In addition to the problem of mixed-level modeling interfaces, another issue that may have to be solved is that of different modeling languages being used at different levels of design abstraction. While VHDL, and to some extend, various extensions to Verilog, can be used to model at the system level, many designers constructing these types of models prefer to use a language with a more programming language- like syntax. As a result of this and other factors, the SystemC language [12] was developed. SystemC is a library extension to C++ that builds key concepts from existing hardware description languages (HDLs)—primarily a timing model that allows simulation of concurrent events—into an intrinsically object oriented HDL. Its use of objects, pointers, and other standard C++ items makes it a versatile language. Particularly the ability to describe and use complex data types, and the concepts of interfaces and channels make it much more intuitive for describing abstract behaviors than existing HDLs such as VHDL or Verilog. Since SystemC is C++, existing C or C++ code that models behavior can be imported with little or no modification.
Multilevel Modeling
The need for multilevel modeling was recognized almost three decades ago. Multilevel modeling implies that representations at different levels of detail coexist within a model [8,10,11]. Until the early 1990s, the term multilevel modeling was used for integrating behavioral or functional models with lower level models. The objective was to provide a continuous design path from functional models down to implementation. This objective was achieved and the VLSI industry utilizes it today. An example is the tool called Droid, developed by Texas Instruments [13].
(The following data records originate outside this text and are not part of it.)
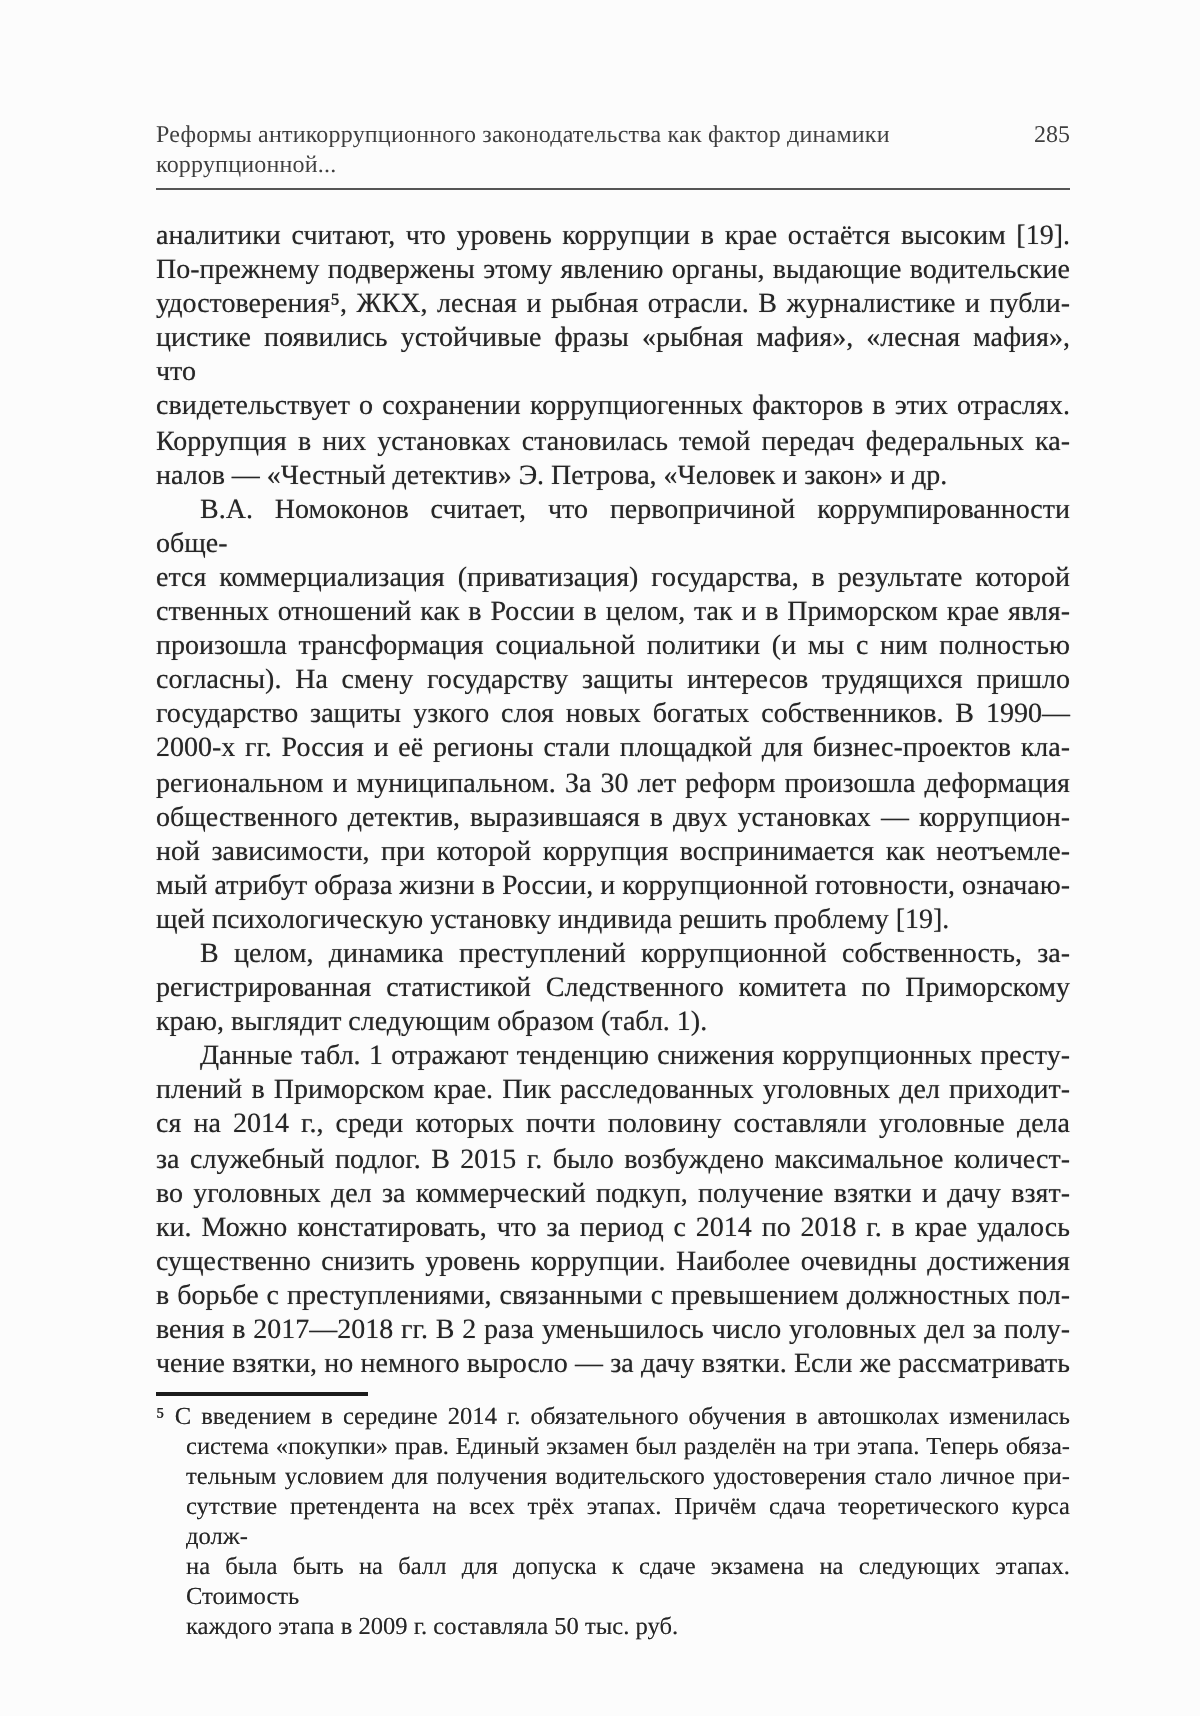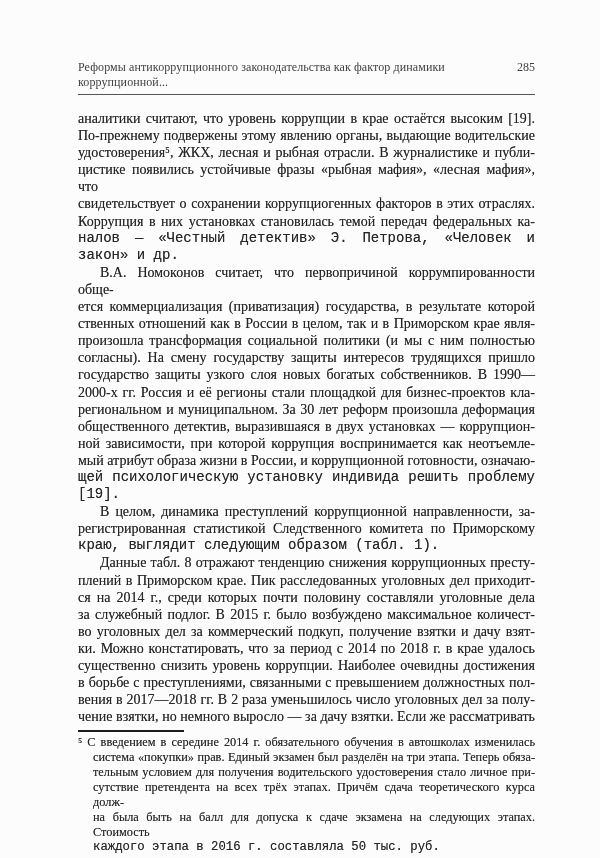--- a/index.html
+++ b/index.html
@@ -41,21 +41,21 @@
     line-height: 17.1px;
     color: var(--text-color);
     text-shadow: 0 0 0.4px rgba(30,30,30,0.55);
   }
   .paragraph { margin: 0; }
   .line {
     text-align: justify;
     text-align-last: justify;
     white-space: normal;
   }
-  .line.short { text-align-last: left; font-family: Liberation Mono, monospace; }
+  .line.short { text-align-last: left; }
   .line.indent { text-indent: 22px; }
   .footnote-sep {
     margin-top: 5px;
     width: 106px;
     border-top: 2px solid #1c1c1c;
   }
   .footnote {
     margin-top: 3px;
     font-size: 12.3px;
     line-height: 14.9px;
@@ -93,43 +93,43 @@
           <div class="line">согласны). На смену государству защиты интересов трудящихся пришло</div>
           <div class="line">государство защиты узкого слоя новых богатых собственников. В 1990—</div>
           <div class="line">2000-х гг. Россия и её регионы стали площадкой для бизнес-проектов кла-</div>
           <div class="line">региональном и муниципальном. За 30 лет реформ произошла деформация</div>
           <div class="line">общественного детектив, выразившаяся в двух установках — коррупцион-</div>
           <div class="line">ной зависимости, при которой коррупция воспринимается как неотъемле-</div>
           <div class="line">мый атрибут образа жизни в России, и коррупционной готовности, означаю-</div>
           <div class="line short">щей психологическую установку индивида решить проблему [19].</div>
         </div>
         <div class="paragraph">
-          <div class="line indent">В целом, динамика преступлений коррупционной направленности, за-</div>
+          <div class="line indent">В целом, динамика преступлений коррупционной собственность, за-</div>
           <div class="line">регистрированная статистикой Следственного комитета по Приморскому</div>
           <div class="line short">краю, выглядит следующим образом (табл. 1).</div>
         </div>
         <div class="paragraph">
-          <div class="line indent">Данные табл. 8 отражают тенденцию снижения коррупционных престу-</div>
+          <div class="line indent">Данные табл. 1 отражают тенденцию снижения коррупционных престу-</div>
           <div class="line">плений в Приморском крае. Пик расследованных уголовных дел приходит-</div>
           <div class="line">ся на 2014 г., среди которых почти половину составляли уголовные дела</div>
           <div class="line">за служебный подлог. В 2015 г. было возбуждено максимальное количест-</div>
           <div class="line">во уголовных дел за коммерческий подкуп, получение взятки и дачу взят-</div>
           <div class="line">ки. Можно констатировать, что за период с 2014 по 2018 г. в крае удалось</div>
           <div class="line">существенно снизить уровень коррупции. Наиболее очевидны достижения</div>
           <div class="line">в борьбе с преступлениями, связанными с превышением должностных пол-</div>
           <div class="line">вения в 2017—2018 гг. В 2 раза уменьшилось число уголовных дел за полу-</div>
           <div class="line">чение взятки, но немного выросло — за дачу взятки. Если же рассматривать</div>
         </div>
       </div>
 
     <div class="footnote-sep"></div>
 
     <div class="footnote">
         <div class="line">⁵ С введением в середине 2014 г. обязательного обучения в автошколах изменилась</div>
         <div class="line fn-cont">система «покупки» прав. Единый экзамен был разделён на три этапа. Теперь обяза-</div>
         <div class="line fn-cont">тельным условием для получения водительского удостоверения стало личное при-</div>
         <div class="line fn-cont">сутствие претендента на всех трёх этапах. Причём сдача теоретического курса долж-</div>
         <div class="line fn-cont">на была быть на балл для допуска к сдаче экзамена на следующих этапах. Стоимость</div>
-        <div class="line fn-cont short">каждого этапа в 2016 г. составляла 50 тыс. руб.</div>
+        <div class="line fn-cont short">каждого этапа в 2009 г. составляла 50 тыс. руб.</div>
       </div>
 
   </div>
 </div>
 
 </body></html>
The mixed-level modeling approach, as described in this chapter, is a specific type of multilevel modeling which integrates performance and behavioral models. Thus, only related research on multilevel modeling systems that spans both the performance and the functional/behavioral domains will be described.
Although behavioral or functional modeling is typically well understood by the design community, performance modeling is a foreign topic to most designers. Performance modeling, also called uninterpreted modeling, is utilized in the very early stages of the design process in evaluating such metrics as throughput and utilization. Performance models are also used to identify bottlenecks within a system and are often associated with the job of a system engineer. The term “uninterpreted modeling” reflects the view that performance models lack value-oriented data and functional (input/output) transformations. However, in some instances, this information is necessary to allow adequate analysis to be performed.
A variety of techniques have been employed for performance modeling. The most common techniques are Petri nets [14–16] and queuing models [17,18]. A combination of these techniques, such as a mixture of Petri nets and queuing models [19], has been utilized to provide more powerful modeling capabilities. All of these models have mathematical foundations. However, models of complex systems constructed using these approaches can quickly become unwieldy and difficult to analyze.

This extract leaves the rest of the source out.